Would you output the following records verbatim and skip the images in them?
:: Data for the task
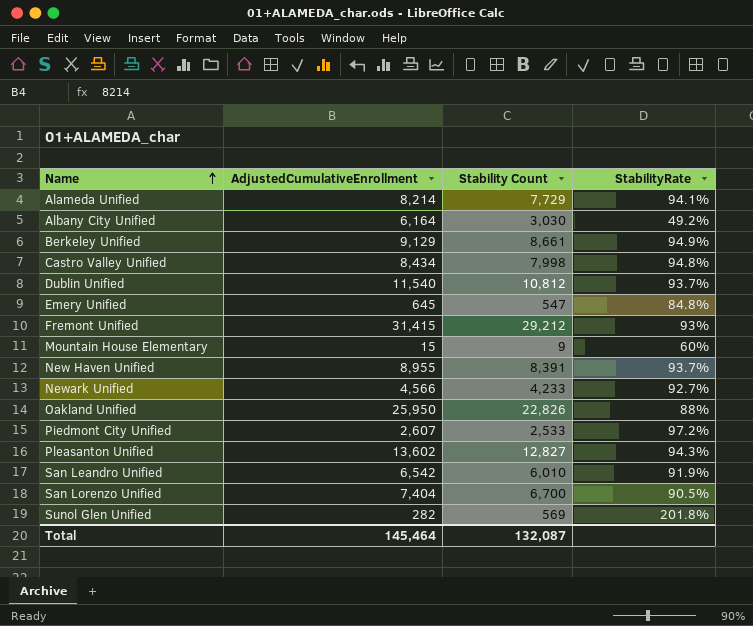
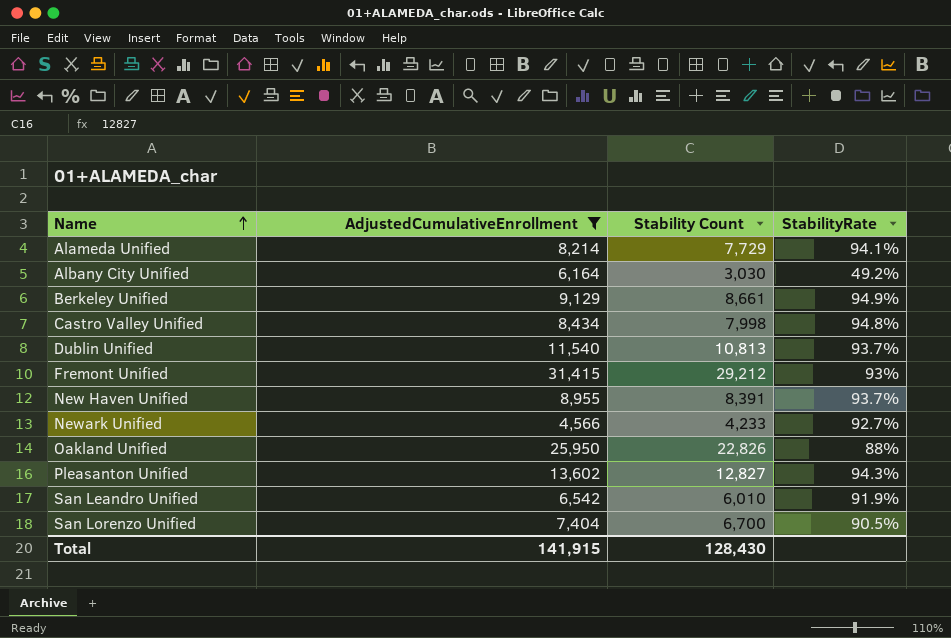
filter: none -> AdjustedCumulativeEnrollment >= 4,566
Dublin Unified | Stability Count: 10,812 -> 10,813
Total | AdjustedCumulativeEnrollment: 145,464 -> 141,915
Total | Stability Count: 132,087 -> 128,430

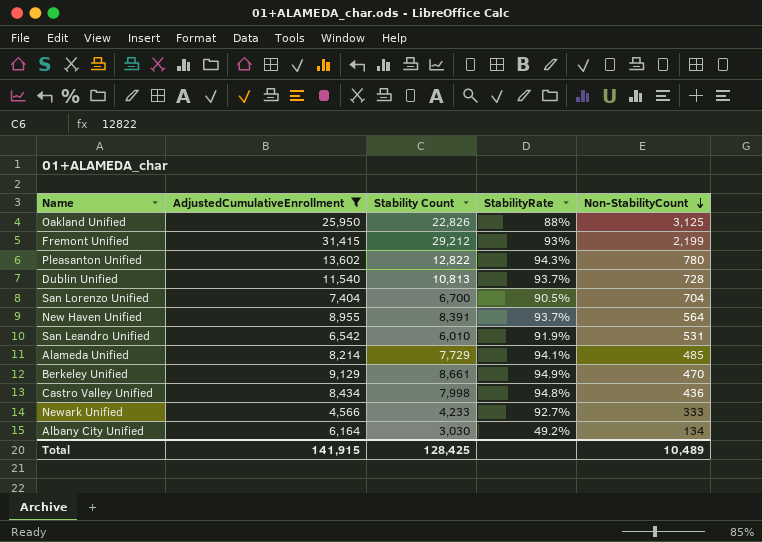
row order: Name ascending -> Non-StabilityCount descending
column Non-StabilityCount | position: none -> 5
Pleasanton Unified | Stability Count: 12,827 -> 12,822
Total | Stability Count: 128,430 -> 128,425

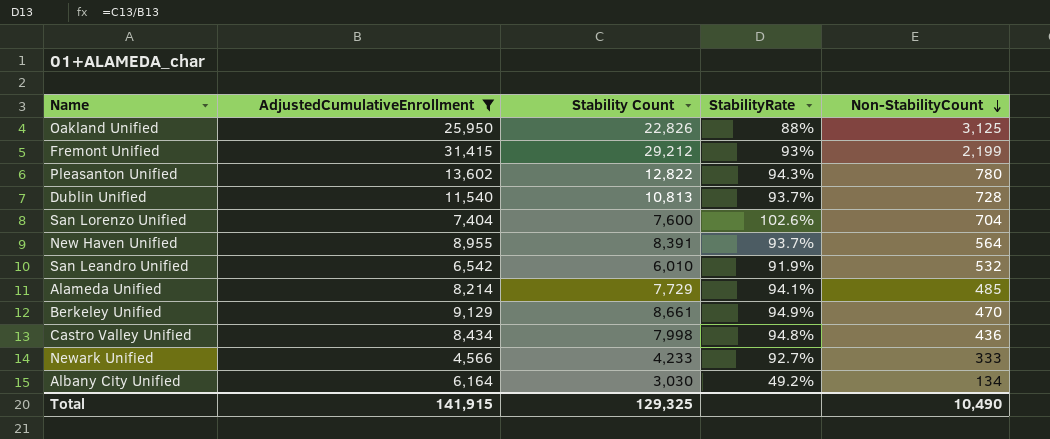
San Lorenzo Unified | Stability Count: 6,700 -> 7,600
San Lorenzo Unified | StabilityRate: 90.5% -> 102.6%
San Leandro Unified | Non-StabilityCount: 531 -> 532
Total | Stability Count: 128,425 -> 129,325
Total | Non-StabilityCount: 10,489 -> 10,490

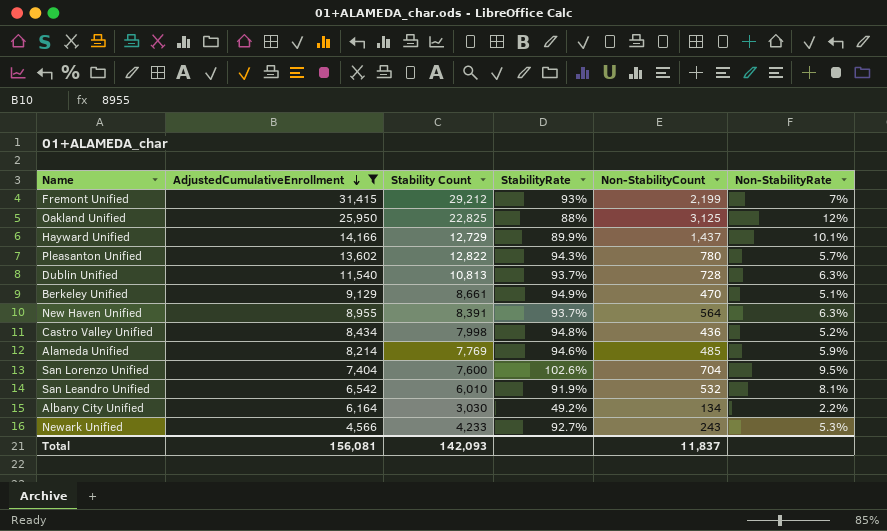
row order: Non-StabilityCount descending -> AdjustedCumulativeEnrollment descending
column Non-StabilityRate | formula: none -> [Non-StabilityCount] / [AdjustedCumulativeEnrollment]
Oakland Unified | Stability Count: 22,826 -> 22,825
row Hayward Unified: none -> 14,166 | 12,729 | 89.9% | 1,437 | 10.1%
Alameda Unified | Stability Count: 7,729 -> 7,769
Alameda Unified | StabilityRate: 94.1% -> 94.6%
Newark Unified | Non-StabilityCount: 333 -> 243
Total | AdjustedCumulativeEnrollment: 141,915 -> 156,081
Total | Stability Count: 129,325 -> 142,093
Total | Non-StabilityCount: 10,490 -> 11,837

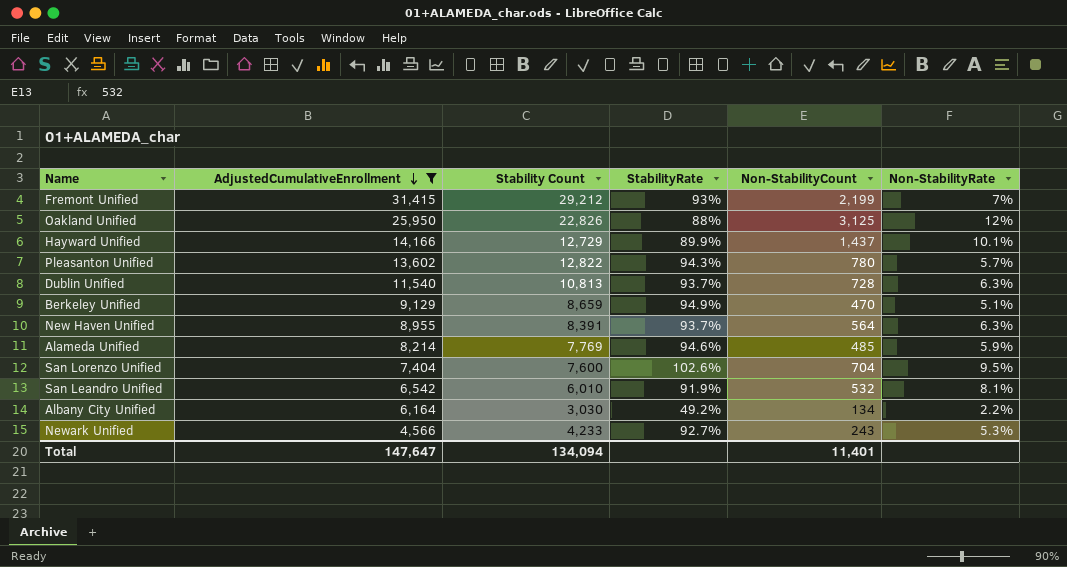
row Castro Valley Unified: 8,434 | 7,998 | 94.8% | 436 | 5.2% -> none
Oakland Unified | Stability Count: 22,825 -> 22,826
Berkeley Unified | Stability Count: 8,661 -> 8,659
Total | AdjustedCumulativeEnrollment: 156,081 -> 147,647
Total | Stability Count: 142,093 -> 134,094
Total | Non-StabilityCount: 11,837 -> 11,401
::::
- Your response
filter: none -> AdjustedCumulativeEnrollment >= 4,566
Dublin Unified | Stability Count: 10,812 -> 10,813
Total | AdjustedCumulativeEnrollment: 145,464 -> 141,915
Total | Stability Count: 132,087 -> 128,430

row order: Name ascending -> Non-StabilityCount descending
column Non-StabilityCount | position: none -> 5
Pleasanton Unified | Stability Count: 12,827 -> 12,822
Total | Stability Count: 128,430 -> 128,425

San Lorenzo Unified | Stability Count: 6,700 -> 7,600
San Lorenzo Unified | StabilityRate: 90.5% -> 102.6%
San Leandro Unified | Non-StabilityCount: 531 -> 532
Total | Stability Count: 128,425 -> 129,325
Total | Non-StabilityCount: 10,489 -> 10,490

row order: Non-StabilityCount descending -> AdjustedCumulativeEnrollment descending
column Non-StabilityRate | formula: none -> [Non-StabilityCount] / [AdjustedCumulativeEnrollment]
Oakland Unified | Stability Count: 22,826 -> 22,825
row Hayward Unified: none -> 14,166 | 12,729 | 89.9% | 1,437 | 10.1%
Alameda Unified | Stability Count: 7,729 -> 7,769
Alameda Unified | StabilityRate: 94.1% -> 94.6%
Newark Unified | Non-StabilityCount: 333 -> 243
Total | AdjustedCumulativeEnrollment: 141,915 -> 156,081
Total | Stability Count: 129,325 -> 142,093
Total | Non-StabilityCount: 10,490 -> 11,837

row Castro Valley Unified: 8,434 | 7,998 | 94.8% | 436 | 5.2% -> none
Oakland Unified | Stability Count: 22,825 -> 22,826
Berkeley Unified | Stability Count: 8,661 -> 8,659
Total | AdjustedCumulativeEnrollment: 156,081 -> 147,647
Total | Stability Count: 142,093 -> 134,094
Total | Non-StabilityCount: 11,837 -> 11,401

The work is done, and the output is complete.